A good EPC rating is an indicator that the building will typically require less energy to operate. Here are five top tips for scoring a good EPC.
- Illuminate right – Natural daylight is known to be essential for human health, it helps regulate circadian rhythms (that’s your body clock) and triggers the body’s production of vitamin D. But natural daylight can also offset the use of artificial lighting and so help to reduce power consumption. By balancing the proportion of glass to wall area, windows can provide passive solar heating thereby keeping spaces bright and warm.
- Insulate tight – Whether its keeping out the winter cold or keeping in the cool conditioned air in otherwise searing hot summer heat, the principle is the same: insulation reduces the passage of heat through building walls, floors and roof. To illustrate this with some figures, the conduction heat gain through a typical uninsulated top floor apartment roof of 100 sq.m in summer may be around 2,500 W. Apply 50 mm roof insulation and roof heat gains are down to about 750 W. The result is less demand for cooling in summer and heating in winter.
- Ventilate right – In order to maintain a healthy environment free from odours, mould and indoor pollutants it is necessary to ensure an adequate extract airflow rate. In homes this is typically achieved through passive vents which may result in unwanted draughts. Mechanical ventilation with heat recovery is an alternative means of exhausting and supplying just the right amount of filtered air to meet indoor air quality criteria whilst providing heat recovery between the supply and exhaust air streams.
- Generate on site – Think of an unshaded roof is a mini solar power station. With almost year-round sun, solar power generation can do a lot to help offset electrical consumption during the day. And because power is generated virtually at the point of demand, there are far fewer distribution losses relative to national grid power. Even if the building is not in use, excess power generation can be “sold” back to the grid so others can make use of it. Solar power can rack up a good EPC score but we always advise to look at passive measures to reduce energy waste first.
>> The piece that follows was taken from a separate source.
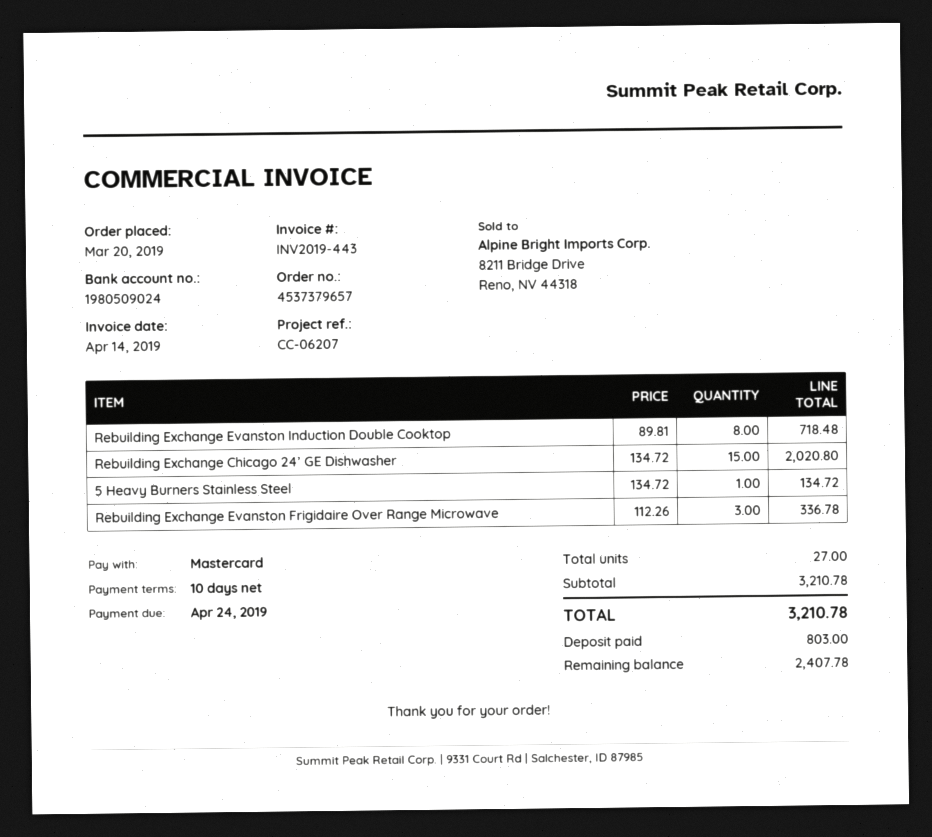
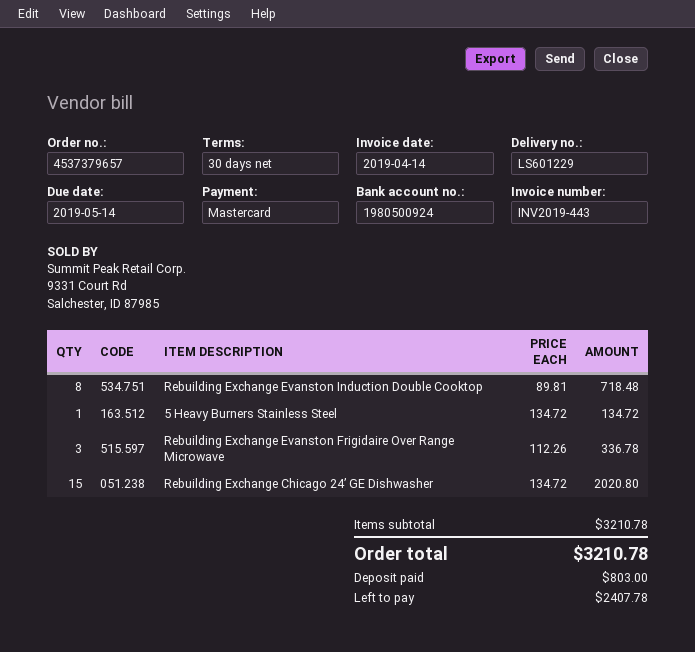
payment terms: 10 days -> 30 days
due date: 2019-04-24 -> 2019-05-14
bank account: 1980509024 -> 1980500924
- Rainwater harvesting – Water scarcity is a serious global issue which can have a devastating environmental and economic impact particularly on an island republic such as Malta. Harvesting rainwater for later re-use in toilet flushing or other non-potable consumption will offset mains potable water production and pumping power for distribution. Properties where rainwater harvesting system is installed benefit from a credit in their EPC score.